Hastings Business Law Journal


This article explores a wave of recent federal court decisions addressing the applicability of the "fraud-on-the-market" presumption of reliance in securities fraud cases at the class certification stage. In the two decades since the US Supreme Court first recognized the fraud-on-the-market doctrine in Basic, Inc. v. Levinson, the district and circuit courts have taken somewhat divergent approaches to the question of classwide reliance. The most recent decisions, however, mark an emerging trend, one which signifies heightened judicial scrutiny - in many cases, going beyond the pleadings and involving extensive fact-finding and expert analysis.

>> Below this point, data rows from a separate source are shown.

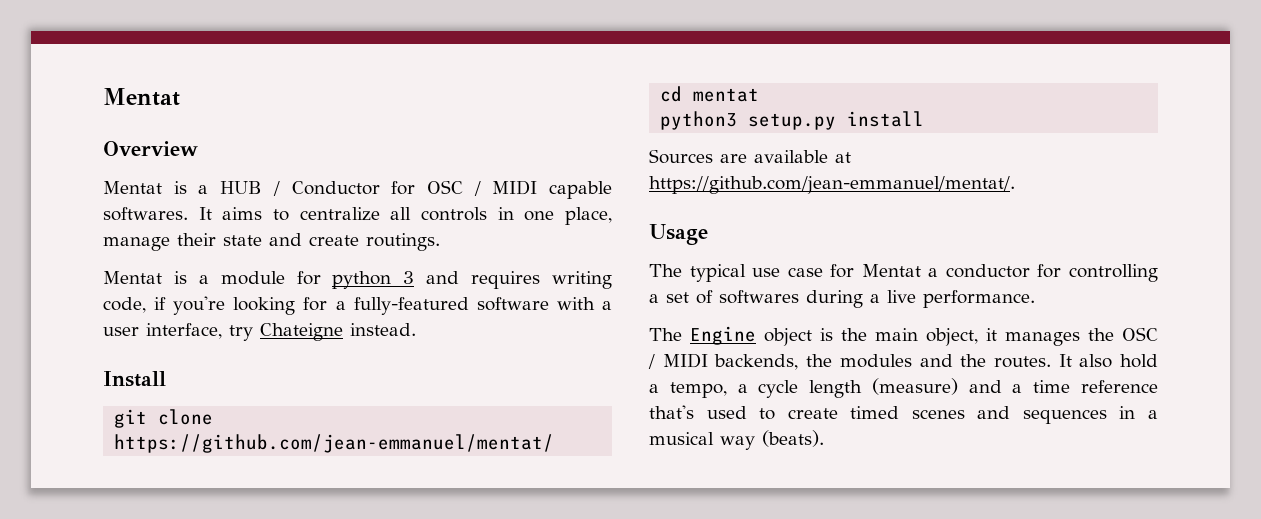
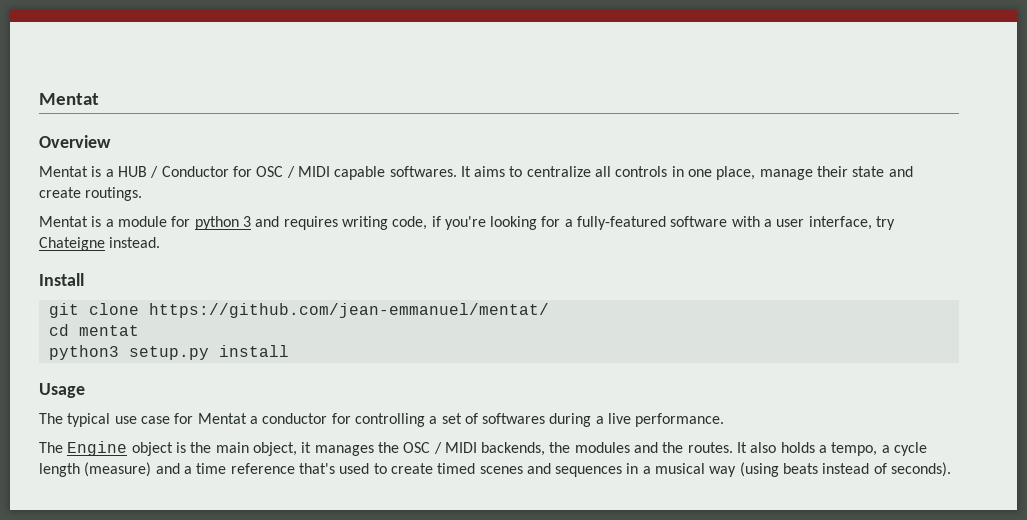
[649,149,851,164] [649,176,1015,194] // Sources are available at https://github.com/jean-emmanuel/mentat/. -> (289, 351) none
[1120,354,1158,368] hold -> [780,442,815,453] holds
[762,430,824,447] (beats). -> [739,462,952,477] (using beats instead of seconds).

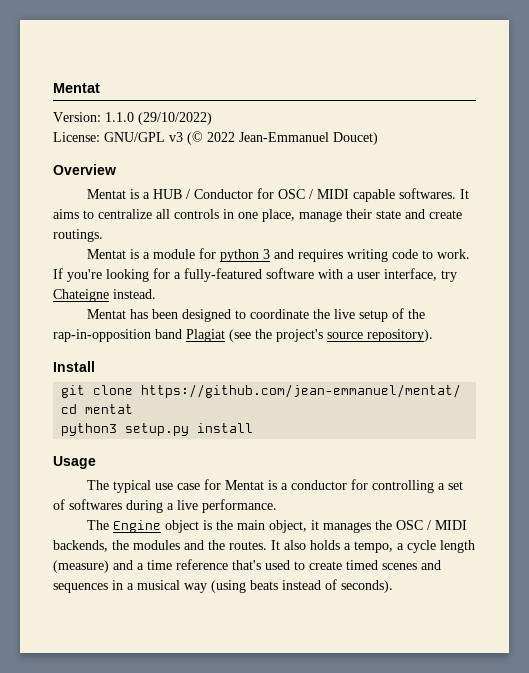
[39,93,99,105] Mentat -> [53,83,100,93] [53,112,212,125] [53,131,378,145] Mentat // Version: 1.1.0 (29/10/2022) // License: GNU/GPL v3 (© 2022 Jean-Emmanuel Doucet)
[392,216,441,230] code, if -> [391,249,470,259] [53,268,63,279] code to work. If
(161, 242) none -> [86,308,425,322] [53,329,433,342] // Mentat has been designed to coordinate the live setup of the rap-in-opposition band Plagiat (see the project's source repository).
(247, 418) none -> [267,480,277,490] is

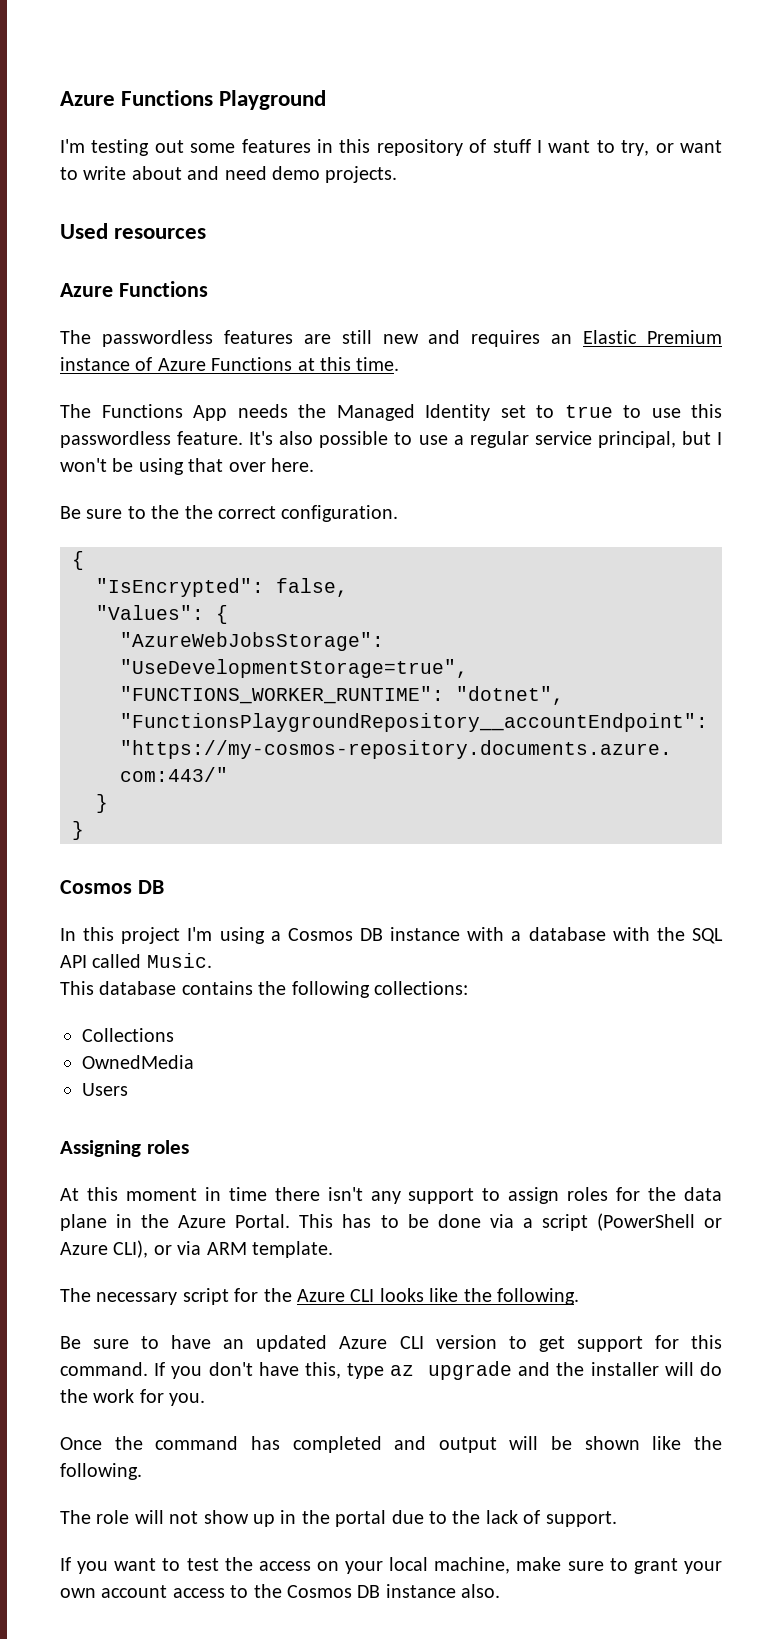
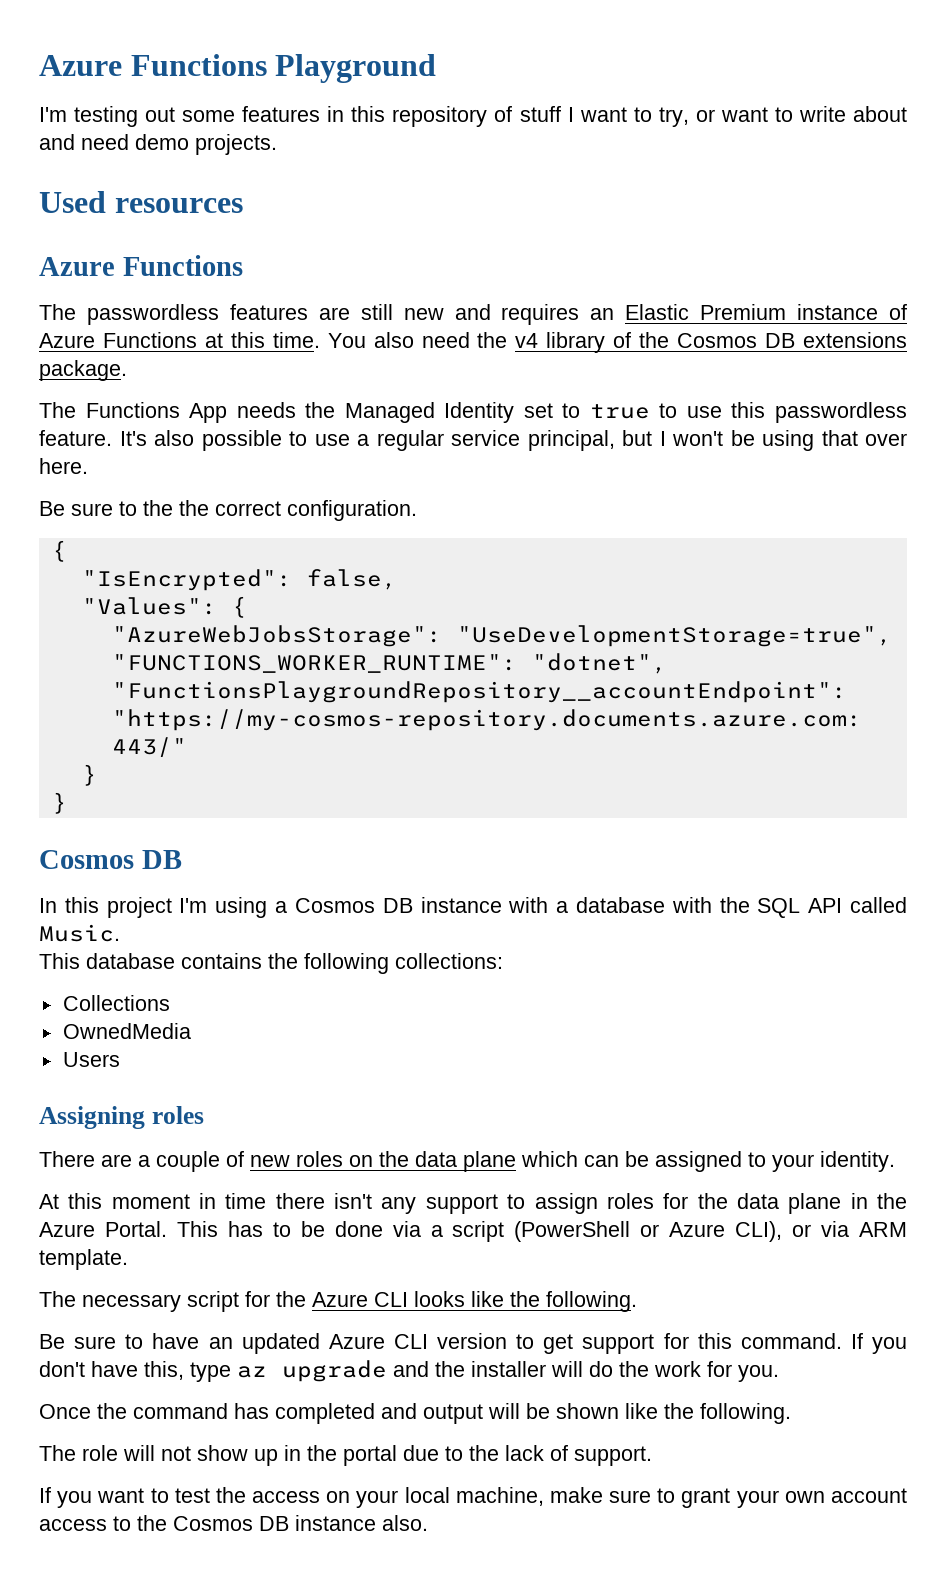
(400, 364) none -> [327,332,907,353] [39,360,127,381] You also need the v4 library of the Cosmos DB extensions package.
(189, 1147) none -> [39,1151,895,1172] // There are a couple of new roles on the data plane which can be assigned to your identity.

Among the decisions discussed are the Second Circuit Court of Appeals' decision in In re IPO Securities Litigation, in which the court refined the test for class certification, holding that district judges must receive ample evidence, including expert testimony as required, to be satisfied that reliance can be presumed by a showing that the security at issue traded in an efficient market; the Fifth Circuit's decision in Regents of Univ. of California v. Credit Suisse First Boston (USA), Inc., holding that so-called "scheme" liability for secondary actors in the securities markets, or "nonspeakers" on whom the market does not presumptively rely for information, is fundamentally incompatible with the fraud-on-themarket doctrine; and the Fifth Circuit's ruling in Oscar Private Equity Investments v. Allegiance Telecom, the first circuit court decision to hold that in addition to reliance, a showing of loss causation is required to trigger the fraud-on-the-market presumption for purposes of certifying a shareholder class.